Write out again, exactly, the lines below starting at the one with "- Read more about this in" and ending at the one with "- You do not have to support all three".

Stored dataset items
★ ★ ★ ★ ★ ★ ★

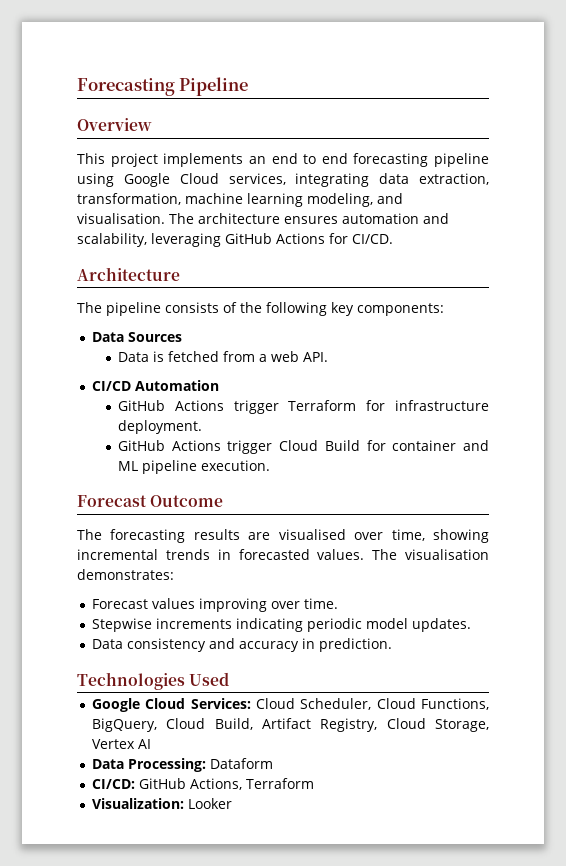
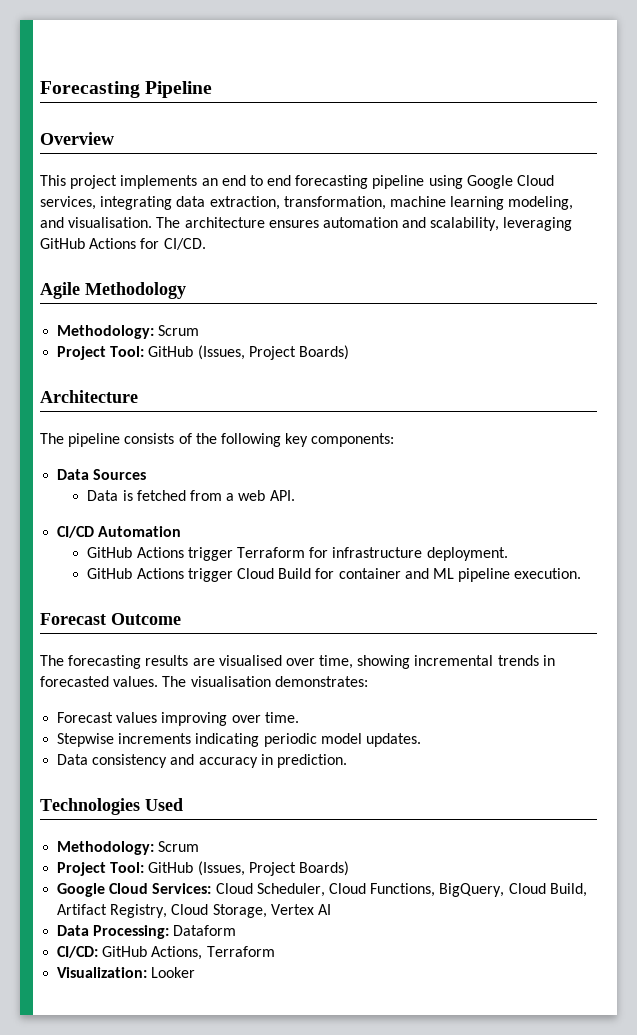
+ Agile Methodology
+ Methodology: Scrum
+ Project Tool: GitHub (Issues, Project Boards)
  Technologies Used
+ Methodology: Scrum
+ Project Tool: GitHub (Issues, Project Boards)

★ ★ ★ ★ ★ ★ ★

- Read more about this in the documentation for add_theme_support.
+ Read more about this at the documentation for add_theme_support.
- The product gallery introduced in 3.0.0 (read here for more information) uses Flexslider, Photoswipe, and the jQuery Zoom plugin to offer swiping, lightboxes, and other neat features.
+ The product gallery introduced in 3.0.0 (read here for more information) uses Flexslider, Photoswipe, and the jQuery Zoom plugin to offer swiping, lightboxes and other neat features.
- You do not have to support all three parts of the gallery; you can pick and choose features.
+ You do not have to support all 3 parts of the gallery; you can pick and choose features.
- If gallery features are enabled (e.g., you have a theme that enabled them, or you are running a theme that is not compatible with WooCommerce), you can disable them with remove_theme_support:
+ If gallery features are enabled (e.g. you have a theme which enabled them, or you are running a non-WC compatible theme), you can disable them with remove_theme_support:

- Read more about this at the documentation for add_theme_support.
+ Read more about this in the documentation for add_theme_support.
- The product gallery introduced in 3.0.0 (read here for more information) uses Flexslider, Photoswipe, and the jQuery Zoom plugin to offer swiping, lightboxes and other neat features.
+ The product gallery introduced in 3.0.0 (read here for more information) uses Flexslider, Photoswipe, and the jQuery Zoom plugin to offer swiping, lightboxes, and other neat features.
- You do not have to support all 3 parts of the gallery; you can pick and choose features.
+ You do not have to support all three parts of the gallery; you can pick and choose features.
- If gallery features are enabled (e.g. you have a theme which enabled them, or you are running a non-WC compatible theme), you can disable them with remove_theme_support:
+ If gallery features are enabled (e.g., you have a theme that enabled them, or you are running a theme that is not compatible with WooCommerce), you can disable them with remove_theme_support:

★ ★ ★ ★ ★ ★ ★

→ RESPONSE
- Read more about this in the documentation for add_theme_support.
+ Read more about this at the documentation for add_theme_support.
- The product gallery introduced in 3.0.0 (read here for more information) uses Flexslider, Photoswipe, and the jQuery Zoom plugin to offer swiping, lightboxes, and other neat features.
+ The product gallery introduced in 3.0.0 (read here for more information) uses Flexslider, Photoswipe, and the jQuery Zoom plugin to offer swiping, lightboxes and other neat features.
- You do not have to support all three parts of the gallery; you can pick and choose features.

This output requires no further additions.